Dalam arti positif kedudukan buzzer dinilai sangat penting untuk mengemas keyakinan publik terhadap isu tertentu, sepanjang data itu valid maka sah-sah saja dan dapat diapresiasi untuk tambahan informasi. Namun demikian akan menjadi persoalan jika giat buzzer memberikan data negatif dan tidak valid yang cenderung Hoaks.

Menyoal Hoaks

Peribahasa kuno tentang “mulutmu harimaumu” yang berarti segala perkataan yang diucapkan apabila tidak dipikirkan dahulu dapat merugikan diri sendiri, pada era digital ini tampaknya telah bermetamorfosa menjadi ”jarimu harimaumu” yang mungkin dapat diartikan setiap ketikan jari yang menulis kemudian mengirimkan suatu informasi ke media elektronik yang tidak dipikirkan terlebih dahulu dapat menjadi bumerang bagi diri sendiri.

Informasi yang tidak benar atau berita bohong saat ini lazim disebut dengan Hoaks. Sebuah istilah yang dulu hampir tidak pernah terdengar namun saat ini menjadi sangat familiar. Asal kata Hoaks diyakini telah ada sejak ratusan tahun sebelumnya yang berasal dari kata hocus yang artinya menipu. Hocus sendiri merupakan mantra sulap yang merupakan kependekan dari mantra hocus pocus, sebuah frasa yang kerap disebut oleh pesulap serupa simsalabim.

Tidak dapat dipungkiri jika Hoaks telah menjadi sosok yang menakutkan saat ini, karena hampir dalam setiap peristiwa kejadian yang menarik perhatian, berita Hoaks selalu ambil bagian. Bencana, kontestasi politik, dan peristiwa hukum, saat ini selalu menjadi isu dan topik menarik sebagai bahan olahan, dan.. simsalabim.. dengan sangat mudah opini akan cepat terbentuk, bisa mengubah fiksi menjadi nyata, bisa juga mengubah fakta menjadi sekedar cerita. Hoaks akan sangat berbahaya apabila dipakai oleh buzzer baik itu dari sisi tokoh atau pun produk dengan isu yang diangkat dengan data invalid, atau pun dengan cara menyerang tokoh atau pun produk lain dengan isu yang tidak benar untuk mengangkat tokoh atau produk yang lain.

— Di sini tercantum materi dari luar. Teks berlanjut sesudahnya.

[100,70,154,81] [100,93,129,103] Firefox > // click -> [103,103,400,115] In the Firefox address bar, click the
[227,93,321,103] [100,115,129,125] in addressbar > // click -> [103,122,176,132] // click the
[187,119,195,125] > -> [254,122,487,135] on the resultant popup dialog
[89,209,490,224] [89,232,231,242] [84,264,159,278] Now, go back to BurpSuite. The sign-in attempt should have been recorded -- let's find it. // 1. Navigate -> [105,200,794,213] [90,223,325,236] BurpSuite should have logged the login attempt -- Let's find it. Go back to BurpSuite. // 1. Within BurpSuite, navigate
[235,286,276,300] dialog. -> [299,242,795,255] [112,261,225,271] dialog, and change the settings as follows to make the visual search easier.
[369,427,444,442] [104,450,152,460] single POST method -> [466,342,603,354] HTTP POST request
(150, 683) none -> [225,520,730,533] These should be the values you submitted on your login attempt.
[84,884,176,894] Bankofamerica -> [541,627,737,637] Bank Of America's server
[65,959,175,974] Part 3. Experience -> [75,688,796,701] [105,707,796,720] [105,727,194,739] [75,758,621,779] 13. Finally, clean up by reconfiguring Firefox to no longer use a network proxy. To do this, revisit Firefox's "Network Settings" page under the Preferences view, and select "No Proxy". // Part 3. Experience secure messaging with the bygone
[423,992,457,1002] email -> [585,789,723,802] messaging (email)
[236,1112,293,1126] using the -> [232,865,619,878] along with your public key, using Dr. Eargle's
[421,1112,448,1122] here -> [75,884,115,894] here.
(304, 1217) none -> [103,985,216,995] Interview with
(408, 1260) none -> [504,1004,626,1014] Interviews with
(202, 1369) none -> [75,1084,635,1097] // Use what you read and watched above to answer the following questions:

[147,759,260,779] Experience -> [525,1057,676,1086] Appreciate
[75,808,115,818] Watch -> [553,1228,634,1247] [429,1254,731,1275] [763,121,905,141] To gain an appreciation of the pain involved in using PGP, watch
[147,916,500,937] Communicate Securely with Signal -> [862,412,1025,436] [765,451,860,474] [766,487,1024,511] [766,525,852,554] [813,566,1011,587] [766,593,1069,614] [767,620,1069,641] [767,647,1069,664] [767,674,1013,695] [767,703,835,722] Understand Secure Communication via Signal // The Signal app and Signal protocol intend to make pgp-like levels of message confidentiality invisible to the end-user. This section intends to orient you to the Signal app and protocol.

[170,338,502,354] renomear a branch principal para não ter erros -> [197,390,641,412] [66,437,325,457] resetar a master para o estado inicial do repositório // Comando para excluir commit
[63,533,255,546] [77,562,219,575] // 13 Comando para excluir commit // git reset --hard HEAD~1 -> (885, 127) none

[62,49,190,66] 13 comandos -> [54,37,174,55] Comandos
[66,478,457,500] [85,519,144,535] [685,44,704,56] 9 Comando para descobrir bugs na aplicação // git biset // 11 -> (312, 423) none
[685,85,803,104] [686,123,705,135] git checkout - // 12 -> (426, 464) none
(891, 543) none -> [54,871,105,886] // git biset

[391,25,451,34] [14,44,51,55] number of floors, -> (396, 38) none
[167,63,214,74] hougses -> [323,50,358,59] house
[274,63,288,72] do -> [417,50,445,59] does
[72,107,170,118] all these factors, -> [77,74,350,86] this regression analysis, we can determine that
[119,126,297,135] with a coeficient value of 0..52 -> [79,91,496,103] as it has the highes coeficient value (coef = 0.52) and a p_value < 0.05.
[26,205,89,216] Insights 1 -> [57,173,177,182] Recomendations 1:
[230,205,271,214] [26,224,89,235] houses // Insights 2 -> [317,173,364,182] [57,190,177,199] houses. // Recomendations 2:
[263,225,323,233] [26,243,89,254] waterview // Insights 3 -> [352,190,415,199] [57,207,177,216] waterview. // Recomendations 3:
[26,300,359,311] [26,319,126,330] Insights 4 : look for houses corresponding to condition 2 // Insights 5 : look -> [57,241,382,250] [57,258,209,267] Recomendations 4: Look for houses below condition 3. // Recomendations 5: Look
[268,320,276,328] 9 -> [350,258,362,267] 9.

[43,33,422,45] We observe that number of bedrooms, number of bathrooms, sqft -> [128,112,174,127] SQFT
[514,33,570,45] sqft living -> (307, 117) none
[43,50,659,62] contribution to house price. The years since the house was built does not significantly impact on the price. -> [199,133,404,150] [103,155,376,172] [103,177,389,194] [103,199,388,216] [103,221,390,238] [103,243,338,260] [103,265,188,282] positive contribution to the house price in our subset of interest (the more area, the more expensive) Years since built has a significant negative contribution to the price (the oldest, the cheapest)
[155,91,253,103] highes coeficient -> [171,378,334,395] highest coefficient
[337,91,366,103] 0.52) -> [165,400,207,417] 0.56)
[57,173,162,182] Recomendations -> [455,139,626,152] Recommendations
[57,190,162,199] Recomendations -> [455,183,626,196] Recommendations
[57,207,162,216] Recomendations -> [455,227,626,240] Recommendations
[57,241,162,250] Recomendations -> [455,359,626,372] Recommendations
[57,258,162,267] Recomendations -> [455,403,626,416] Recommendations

Dari Sanksi Hukum Sampai Budaya Hukum

Secara hukum sebenarnya negara ini telah membuat senjata penangkal jauh sebelum zaman Hoaks menjadi marak seperti sekarang. Melalui instrument penindakan (represif) berupa formulasi pasal sanksi pidana dalam hukum pidana materiil. Baik dalam buku induk hukum pidana yaitu KUHP, atau pun di luar KUHP seperti dalam UU RI Nomor 11 Tahun 2008 tentang Informasi dan Transaksi Elektronik sebagaimana telah diubah dengan UU RI Nomor 19 Tahun 2016 tentang perubahan atas UU RI Nomor 11 Tahun 2008 tentang Informasi dan Transaksi Elektronik, yang lazim disebut dengan UU ITE.

Pertanyaannya, apakah cara ini cukup efektif digunakan untuk memerangi Hoaks? jawabannya tentu bisa beragam, bisa iya juga bisa tidak.  Tetapi faktanya Hoaks masih dapat kita jumpai dengan sangat mudah terakses dalam kehidupan kita sehari-hari. Konsistensi penerapan sanksi pidana hanya sebagai senjata pamungkas atau terakhir dalam penegakan hukum (ultimum remidium) sepertinya memang sudah menjadi keharusan, sehingga perlu diimbangi dengan menggalakkan cara-cara yang lebih bersifat pencegahan (preventif) sebagai langkah konkrit jangka panjang.

Guru Besar Hukum Pidana Universitas Trisakti Prof. Andi Hamzah mencontohkan paradigma preventif seperti seorang dokter yang melihat seseorang memakan makanan yang kotor, maka dokter tersebut harus menghentikan orang tersebut kemudian menasihatinya agar jangan memakan makanan yang kotor itu, bukan malah membiarkan orang tersebut memakan makanan kotor kemudian menunggunya untuk berobat supaya dokter tersebut mendapatkan uang.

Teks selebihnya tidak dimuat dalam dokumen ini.